« Les enfants en Haïti se lèvent chaque jour sans savoir s’ils pourront aller à l’école en sécurité, trouver de quoi se nourrir, ou simplement survivre à la journée sans être touchés par une balle perdue », a résumé mardi Roberto Benes, responsable de l’UNICEF pour l’Amérique latine et les Caraïbes, lors d’une conférence de presse à New York.
Les trois quarts des enfants dépendent de l’aide
Selon l’agence de l’ONU pour chargée de la protection de l’enfance, plus de 3,3 millions d’enfants ont aujourd’hui besoin d’une assistance humanitaire : trois sur quatre dans tout le pays. Les chiffres s’accumulent, vertigineux : 680 000 enfants déplacés, souvent plusieurs fois ; 1 600 écoles fermées ou détruites ; des hôpitaux attaqués ou à l’arrêt. « Ce ne sont pas que des chiffres », a insisté M. Benes. « Ce sont des vies brisées, des enfances volées, des avenirs effacés ».
La guerre des gangs armés, qui contrôle près de 80 % de la capitale, a déchiré le tissu social haïtien.
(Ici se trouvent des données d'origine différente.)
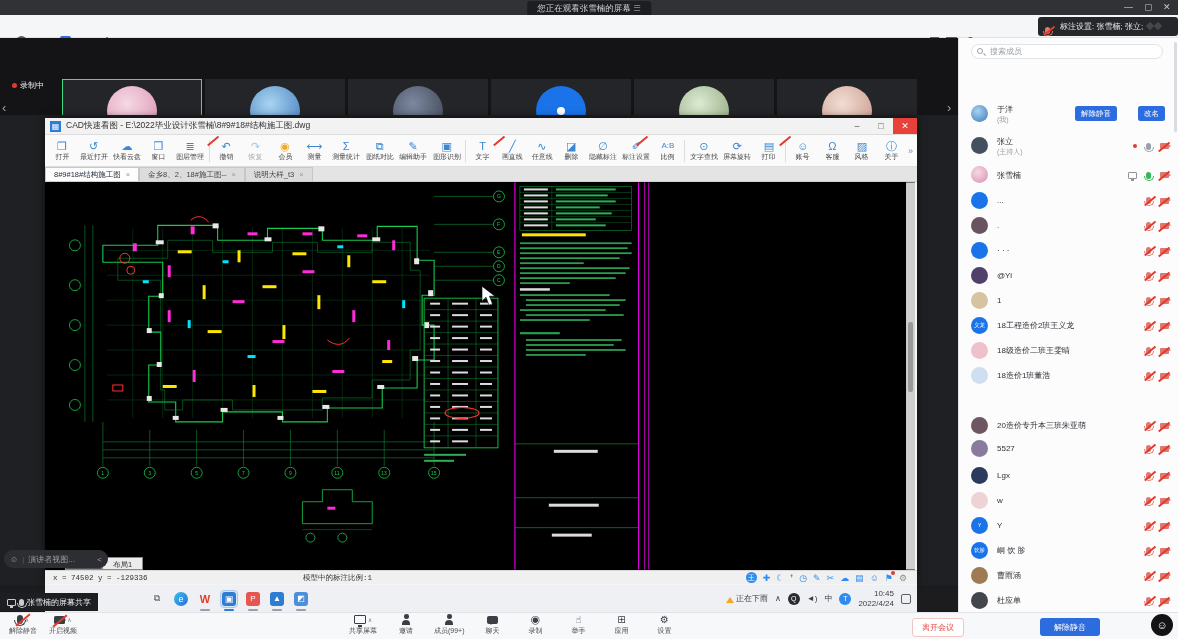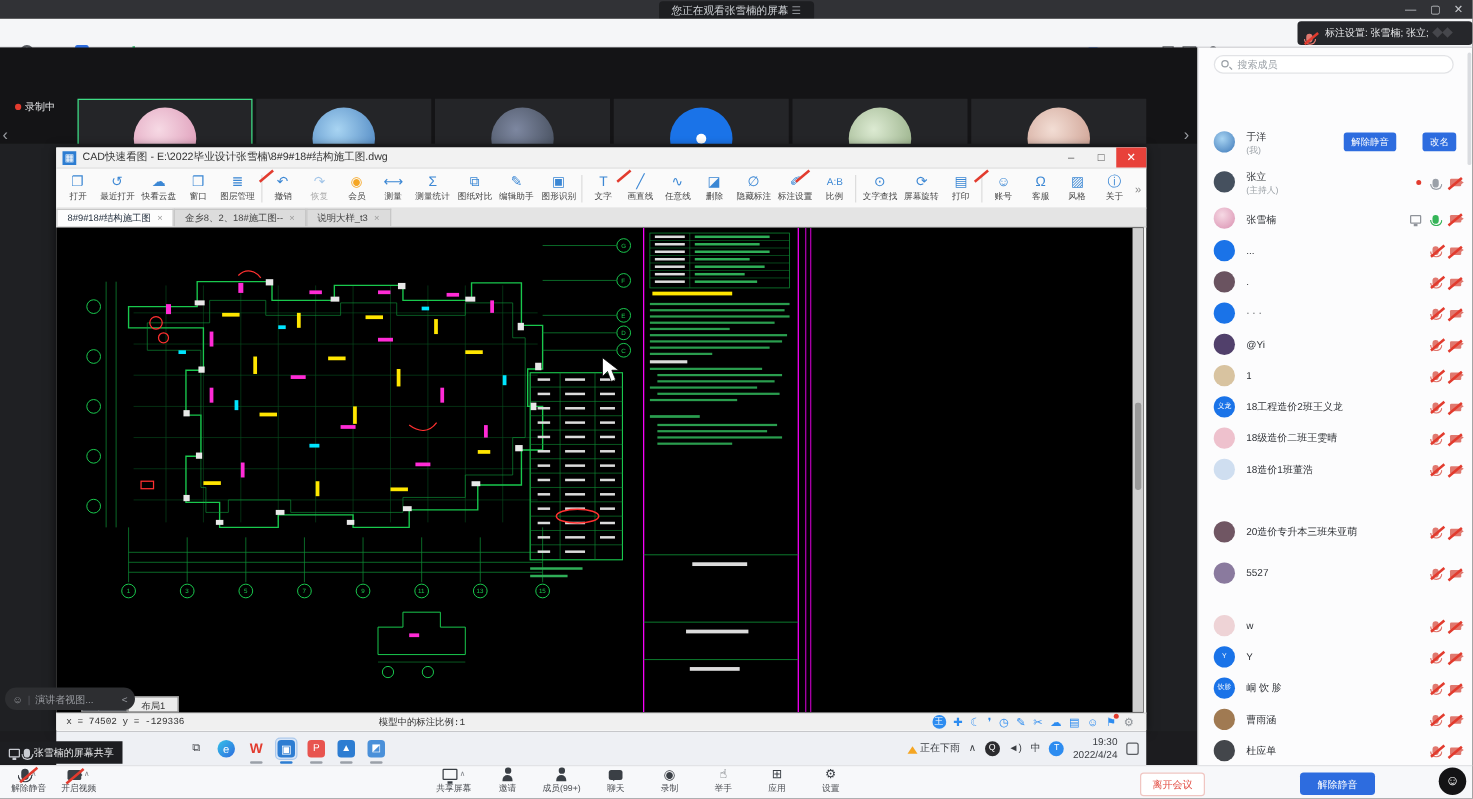"5527" div.mrow { top: 408px -> 398px }
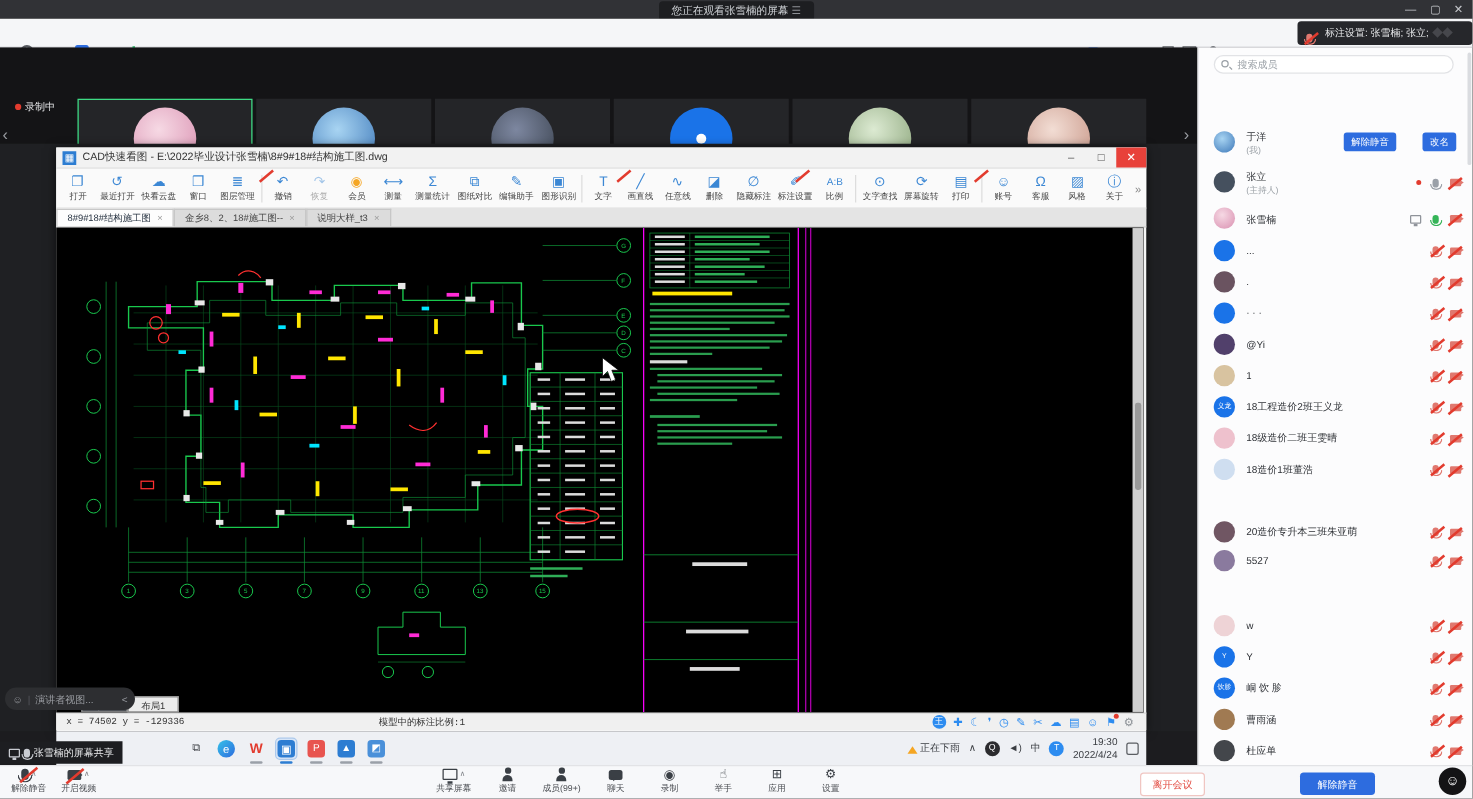"Lgx" div.mrow { html: none -> <div> <span><i></i></span> <span>Lgx</span> <span> <i></i> <i></i> </span> </div> }
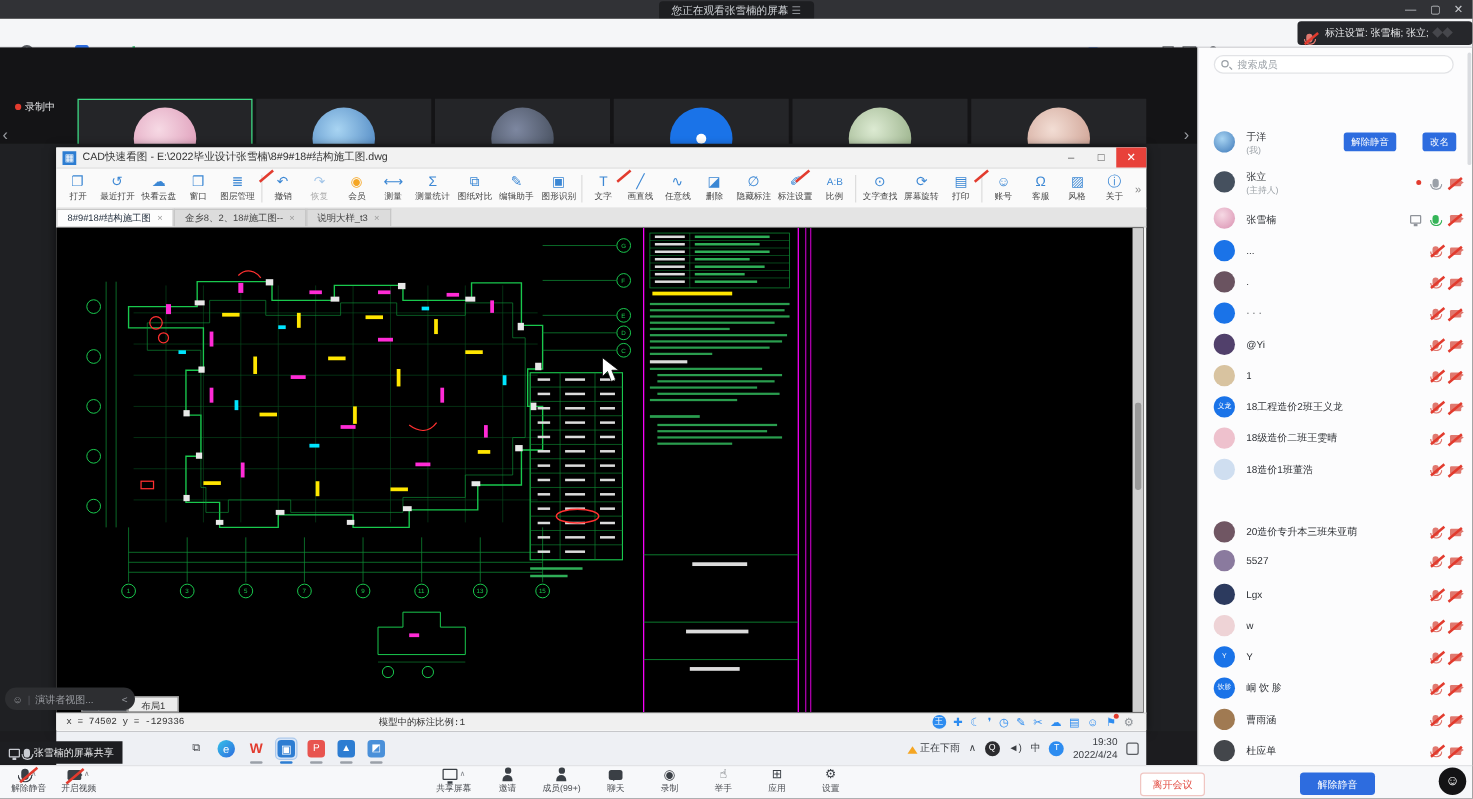"19:30" span { text: 19:30 -> 10:45 }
Le recrutement forcé d’enfants a explosé : jusqu’à la moitié des membres de groupes armés seraient aujourd’hui mineurs, parfois âgés d’à peine dix ans.
La faim et la maladie comme seconde menace
La violence n’est pas la seule ennemie. Dans les quartiers coupés du reste du pays, plus de 1,2 million d’enfants de moins de cinq ans vivent dans des zones de faim aiguë, exposés à la malnutrition.
Dans les camps de fortune, l’eau contaminée alimente choléra et diarrhée. À Port-au-Prince, Roberto Benes raconte sa visite d’un site de déplacés : 7 000 personnes entassées, sans assainissement ni eau potable.
Mais au cœur du chaos, il dit avoir trouvé « des exemples d’espoir et de résilience » : des professeurs qui enseignent dans des abris de fortune, des médecins qui opèrent « avec le strict minimum », des familles qui refusent d’abandonner l’école à leurs enfants.